LISTED RECORDS:
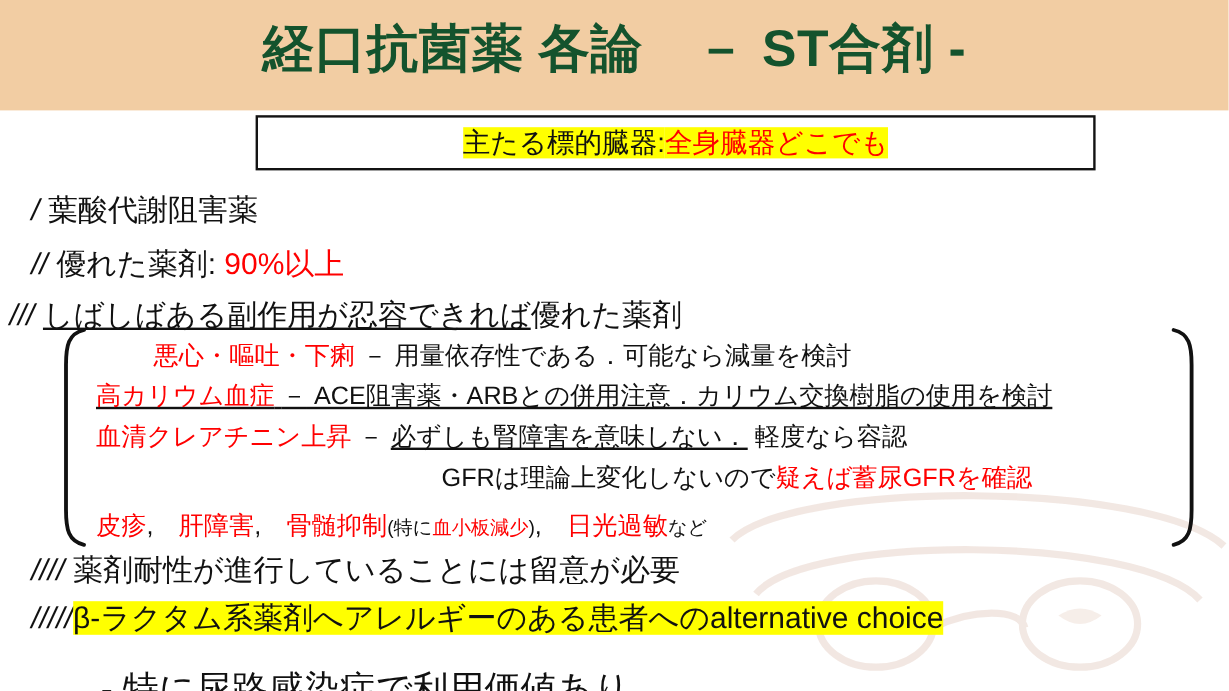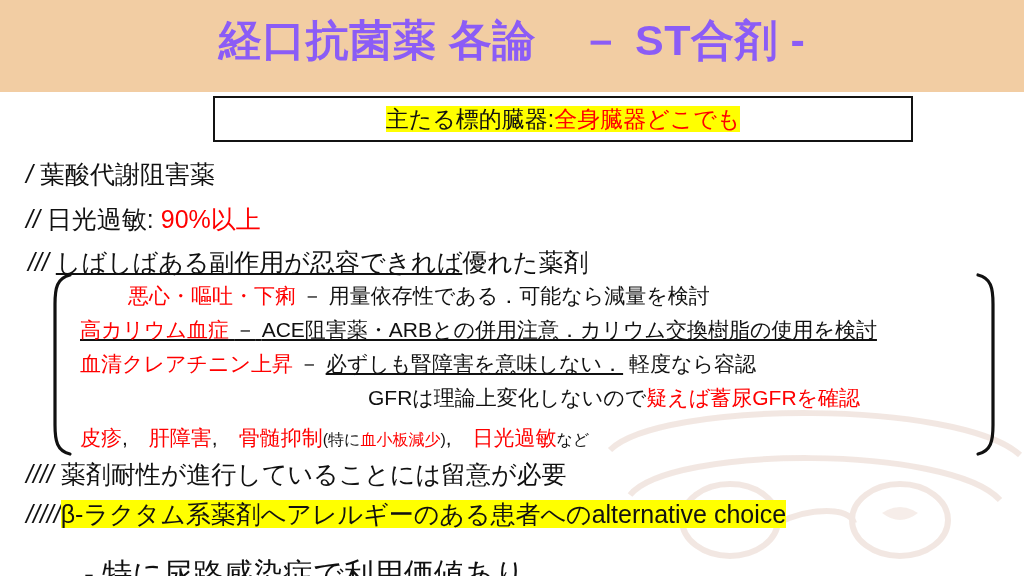--- a/index.html
+++ b/index.html
@@ -50,7 +50,7 @@
     text-align: center;
     font-size: 43px;
     font-weight: bold;
-    color: #8b5cf6;
+    color: #14532d;
     letter-spacing: 0.5px;
     white-space: nowrap;
   }

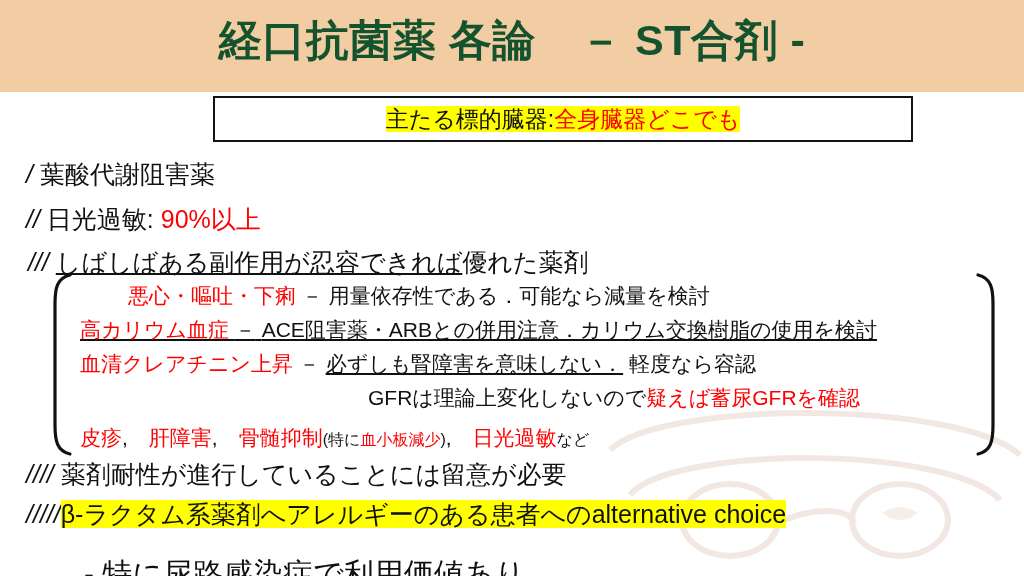--- a/index.html
+++ b/index.html
@@ -164,7 +164,7 @@
 
   <div class="line l2">
     <span class="slash">//</span>
-    <span>日光過敏:</span>
+    <span>優れた薬剤:</span>
     <span class="red">90%以上</span>
   </div>
 

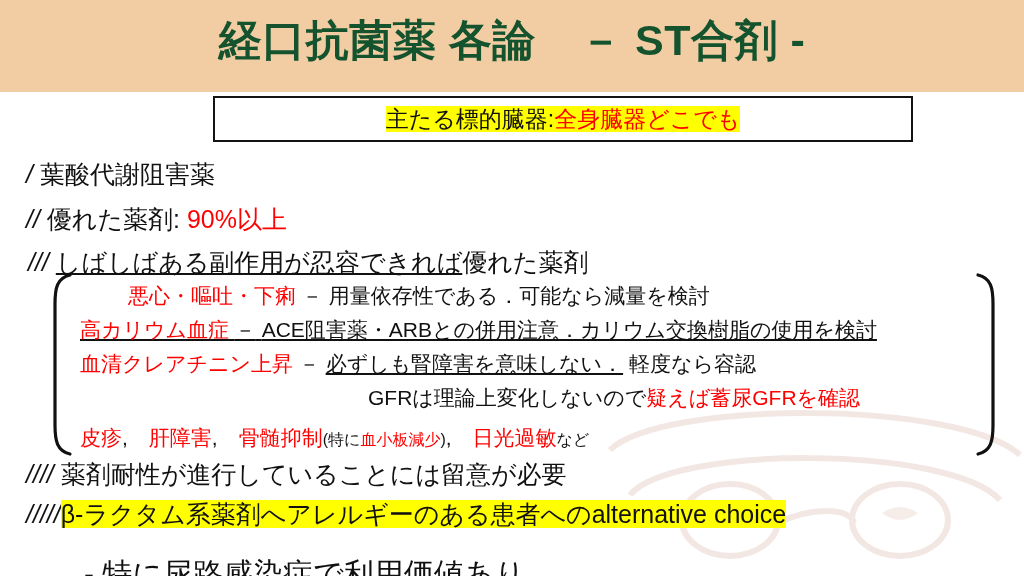--- a/index.html
+++ b/index.html
@@ -93,7 +93,7 @@
   }
   .l1 { left: 26px; top: 158px; font-size: 25px; }
   .l2 { left: 26px; top: 203px; font-size: 25px; }
-  .l3 { left: 28px; top: 246px; font-size: 25px; }
+  .l3 { left: 8px; top: 246px; font-size: 25px; }
   .l4 { left: 26px; top: 458px; font-size: 25px; text-align: right; }
   .l5 { left: 26px; top: 498px; font-size: 25px; }
   .l6 { left: 84px; top: 554px; font-size: 30px; }

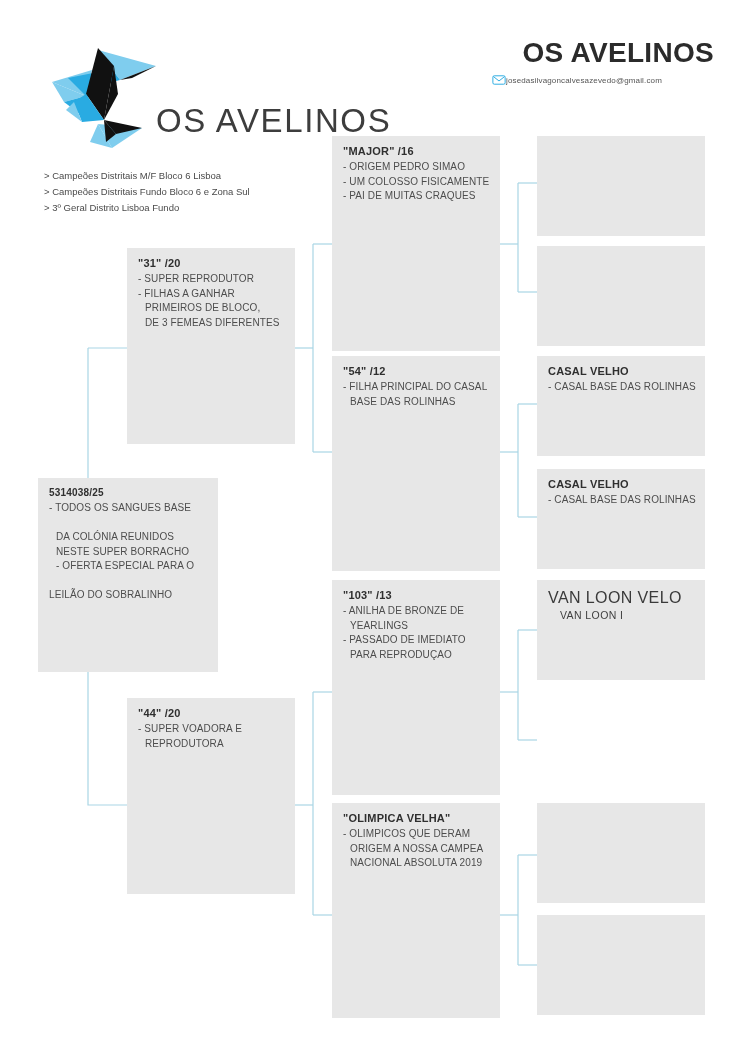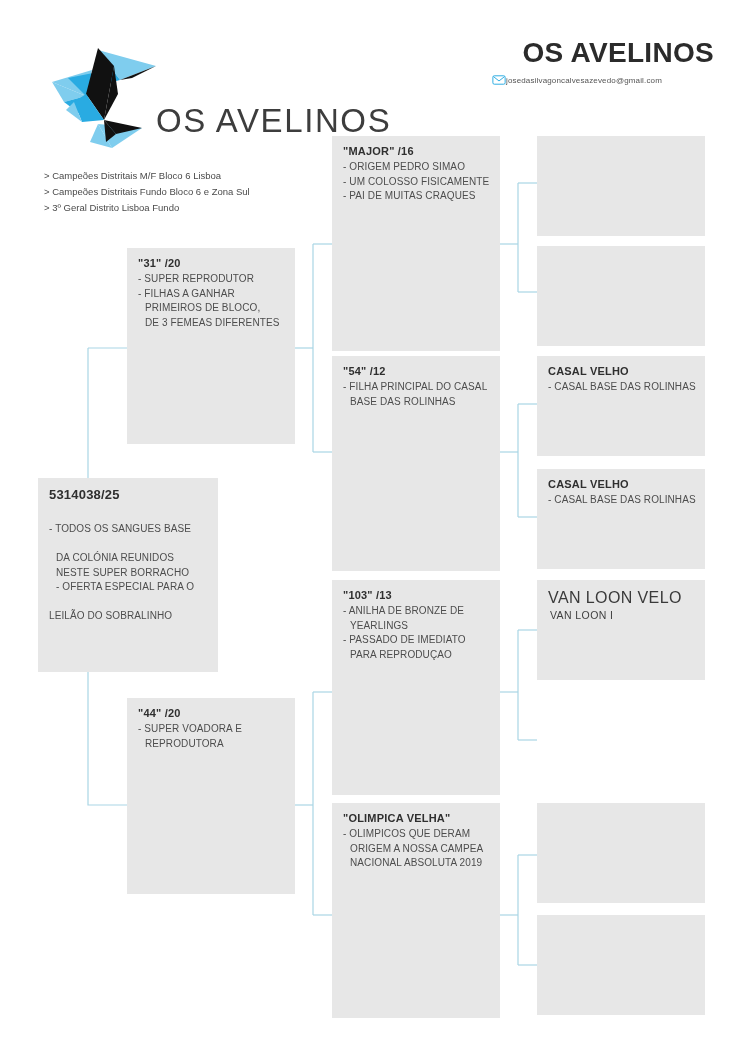--- a/index.html
+++ b/index.html
@@ -73,7 +73,7 @@
   }
 
   
-  .node.root .title { font-size: 13px; margin-bottom: 20px; }
+  .node.root .title { font-size: 10px; margin-bottom: 3px; }
 </style>
 </head>
 <body>

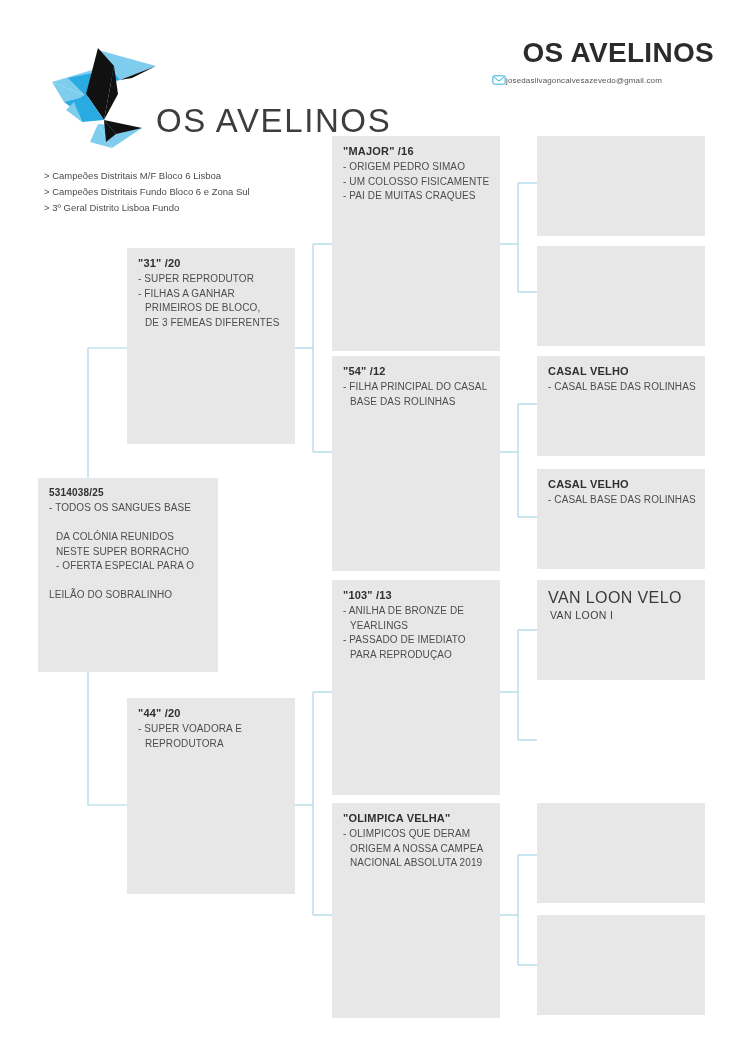--- a/index.html
+++ b/index.html
@@ -69,7 +69,7 @@
     margin-bottom: 1px;
   }
   .node.alt .line {
-    font-size: 10.5px; color: #3f3f3f; letter-spacing: .4px; padding-left: 2px;
+    font-size: 10.5px; color: #3f3f3f; letter-spacing: .4px; padding-left: 2px; margin-left: 10px;
   }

PROBLEM: Find each line above that contains "root", and copy those lines.

RESPONSE:
-  .node.root .title { font-size: 13px; margin-bottom: 20px; }
+  .node.root .title { font-size: 10px; margin-bottom: 3px; }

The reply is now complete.